Stored items:
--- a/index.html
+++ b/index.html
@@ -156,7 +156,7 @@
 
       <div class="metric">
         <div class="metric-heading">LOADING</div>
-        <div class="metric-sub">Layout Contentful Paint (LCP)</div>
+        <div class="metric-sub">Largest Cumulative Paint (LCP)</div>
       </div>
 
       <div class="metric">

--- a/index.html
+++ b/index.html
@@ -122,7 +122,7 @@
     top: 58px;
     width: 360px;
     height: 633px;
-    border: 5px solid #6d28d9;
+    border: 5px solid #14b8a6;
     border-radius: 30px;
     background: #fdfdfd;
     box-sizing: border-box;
---
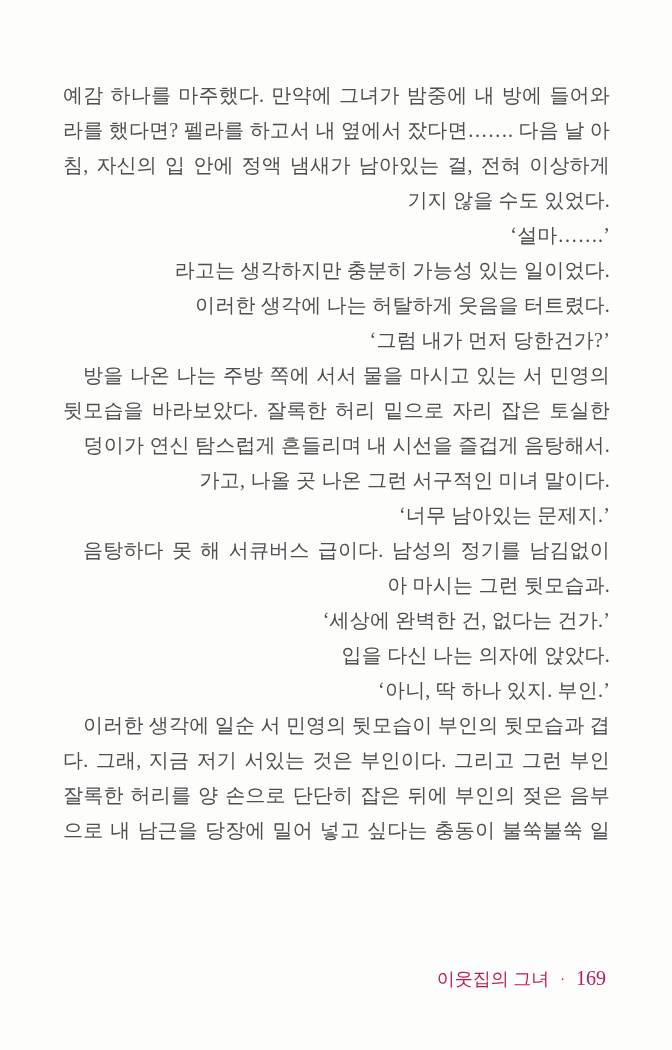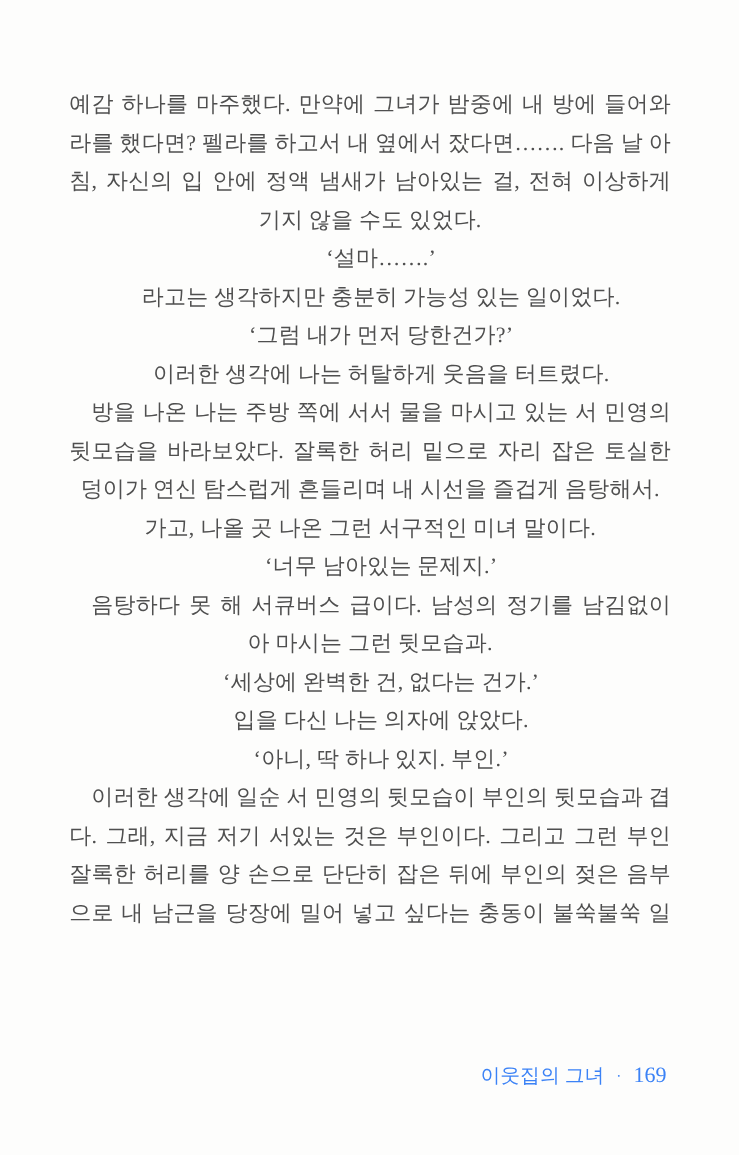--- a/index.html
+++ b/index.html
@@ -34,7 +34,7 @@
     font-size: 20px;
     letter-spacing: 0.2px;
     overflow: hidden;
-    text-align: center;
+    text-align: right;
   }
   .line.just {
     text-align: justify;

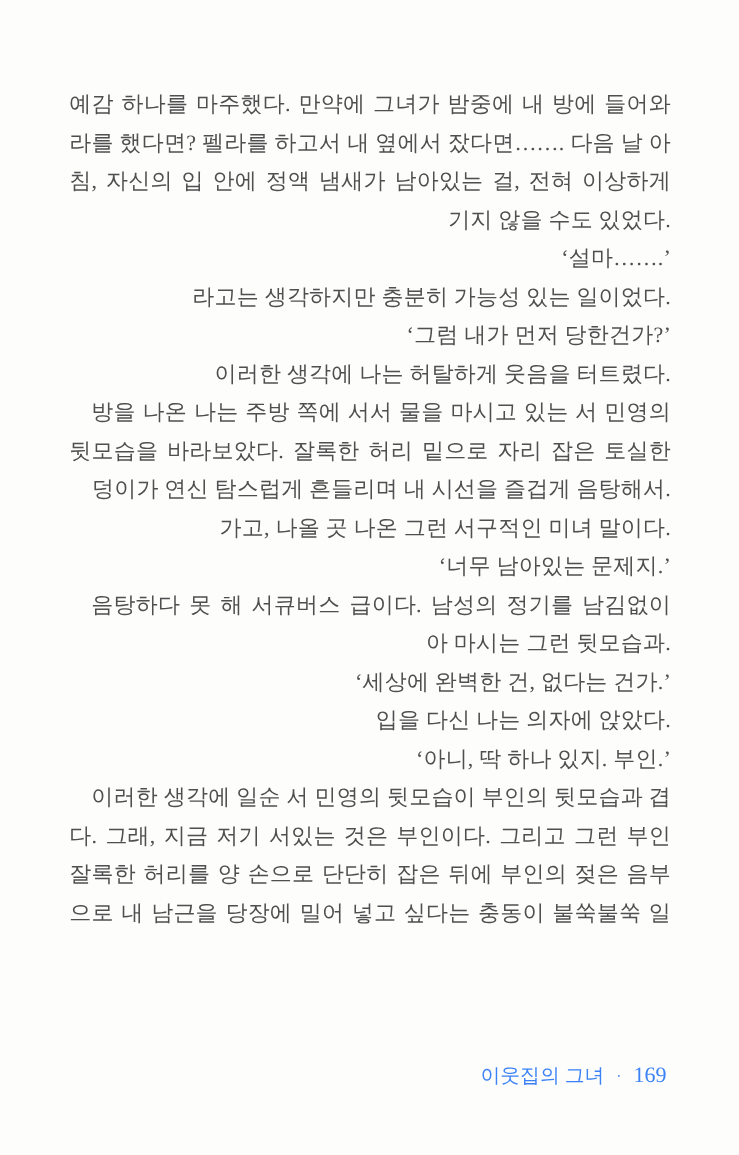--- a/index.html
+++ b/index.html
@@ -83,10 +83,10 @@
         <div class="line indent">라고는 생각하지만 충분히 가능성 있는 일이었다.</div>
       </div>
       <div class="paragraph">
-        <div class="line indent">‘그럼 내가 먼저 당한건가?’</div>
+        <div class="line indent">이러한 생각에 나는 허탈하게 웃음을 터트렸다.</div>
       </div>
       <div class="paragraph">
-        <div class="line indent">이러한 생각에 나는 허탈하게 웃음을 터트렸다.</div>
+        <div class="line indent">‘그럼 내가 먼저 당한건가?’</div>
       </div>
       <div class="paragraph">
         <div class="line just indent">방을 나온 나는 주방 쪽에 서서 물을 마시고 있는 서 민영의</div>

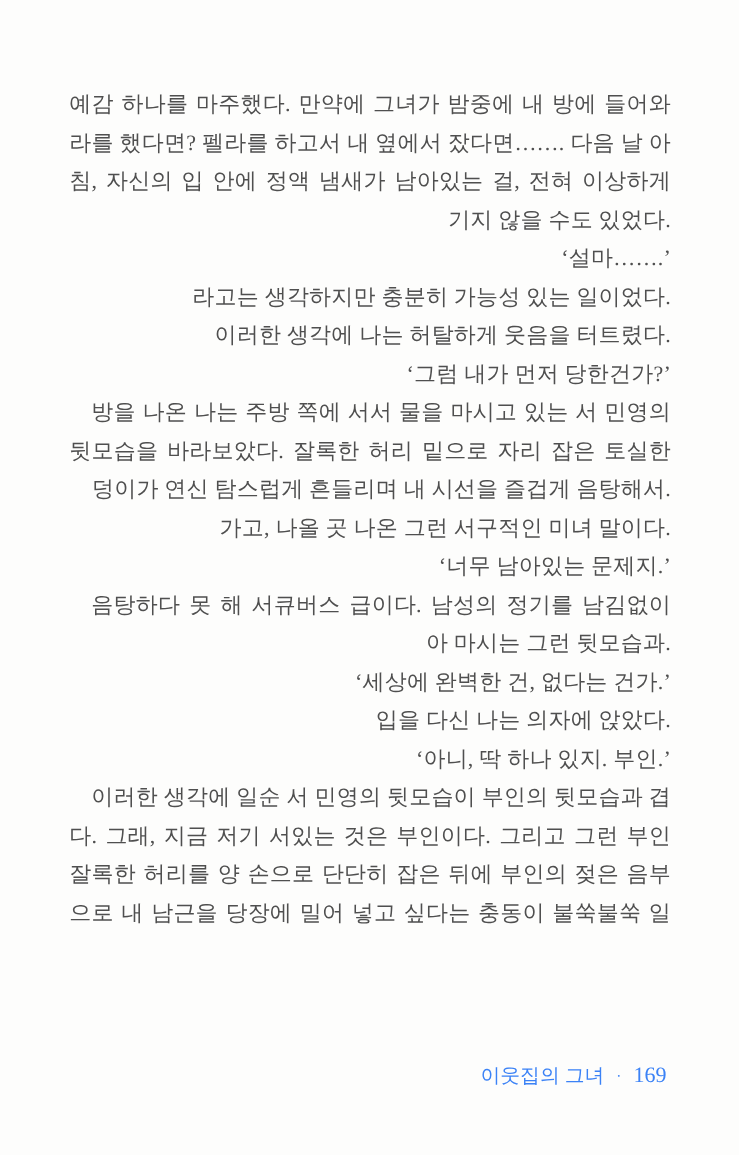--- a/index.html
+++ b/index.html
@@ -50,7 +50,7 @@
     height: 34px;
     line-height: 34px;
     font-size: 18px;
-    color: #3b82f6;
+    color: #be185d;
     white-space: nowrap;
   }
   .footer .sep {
* * *
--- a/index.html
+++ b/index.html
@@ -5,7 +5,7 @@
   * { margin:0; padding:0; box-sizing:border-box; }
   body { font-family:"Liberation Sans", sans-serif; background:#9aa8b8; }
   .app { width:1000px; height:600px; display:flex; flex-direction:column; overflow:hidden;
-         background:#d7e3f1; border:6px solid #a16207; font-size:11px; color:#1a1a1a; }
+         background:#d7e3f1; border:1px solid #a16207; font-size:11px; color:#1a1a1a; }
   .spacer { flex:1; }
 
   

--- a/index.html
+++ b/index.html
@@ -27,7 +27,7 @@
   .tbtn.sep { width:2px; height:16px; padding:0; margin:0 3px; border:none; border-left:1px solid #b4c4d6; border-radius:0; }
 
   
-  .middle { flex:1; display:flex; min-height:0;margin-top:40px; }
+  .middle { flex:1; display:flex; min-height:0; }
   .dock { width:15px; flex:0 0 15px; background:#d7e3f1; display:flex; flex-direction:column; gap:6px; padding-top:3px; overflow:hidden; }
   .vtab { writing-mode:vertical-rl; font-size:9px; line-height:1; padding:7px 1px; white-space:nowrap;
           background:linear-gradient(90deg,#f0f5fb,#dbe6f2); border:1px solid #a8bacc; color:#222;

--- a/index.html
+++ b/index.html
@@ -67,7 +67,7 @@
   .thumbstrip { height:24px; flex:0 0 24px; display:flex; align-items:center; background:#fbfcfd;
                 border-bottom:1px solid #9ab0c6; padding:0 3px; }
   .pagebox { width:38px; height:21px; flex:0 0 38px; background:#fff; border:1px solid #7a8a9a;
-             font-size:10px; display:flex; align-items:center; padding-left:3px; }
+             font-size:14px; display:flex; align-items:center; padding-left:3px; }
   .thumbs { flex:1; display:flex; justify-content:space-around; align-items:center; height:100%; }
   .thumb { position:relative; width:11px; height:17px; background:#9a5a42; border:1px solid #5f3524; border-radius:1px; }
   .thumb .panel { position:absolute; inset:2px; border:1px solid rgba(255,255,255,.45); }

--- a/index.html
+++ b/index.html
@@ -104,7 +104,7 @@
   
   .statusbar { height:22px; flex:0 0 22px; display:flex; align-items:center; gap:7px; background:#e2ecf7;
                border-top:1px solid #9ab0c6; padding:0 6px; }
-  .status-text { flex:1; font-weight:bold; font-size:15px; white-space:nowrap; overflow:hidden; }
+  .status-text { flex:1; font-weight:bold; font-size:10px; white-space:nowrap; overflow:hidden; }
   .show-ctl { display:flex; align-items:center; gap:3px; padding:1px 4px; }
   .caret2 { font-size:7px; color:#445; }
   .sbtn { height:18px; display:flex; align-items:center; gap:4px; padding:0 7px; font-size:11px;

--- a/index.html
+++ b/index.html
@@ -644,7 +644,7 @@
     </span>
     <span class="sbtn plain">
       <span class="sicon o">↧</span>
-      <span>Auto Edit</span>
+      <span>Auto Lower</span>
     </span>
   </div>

PROBLEM DESCRIPTION: There is a run of lines above from the one with "border:1px solid #7a8a9a;" to the one with "flex:1; display:flex; justify-content:space-around;"; print exactly that run, both ends included, and nothing else.

RESULT OF THIS EXERCISE:
   .pagebox { width:38px; height:21px; flex:0 0 38px; background:#fff; border:1px solid #7a8a9a;
-             font-size:10px; display:flex; align-items:center; padding-left:3px; }
+             font-size:14px; display:flex; align-items:center; padding-left:3px; }
   .thumbs { flex:1; display:flex; justify-content:space-around; align-items:center; height:100%; }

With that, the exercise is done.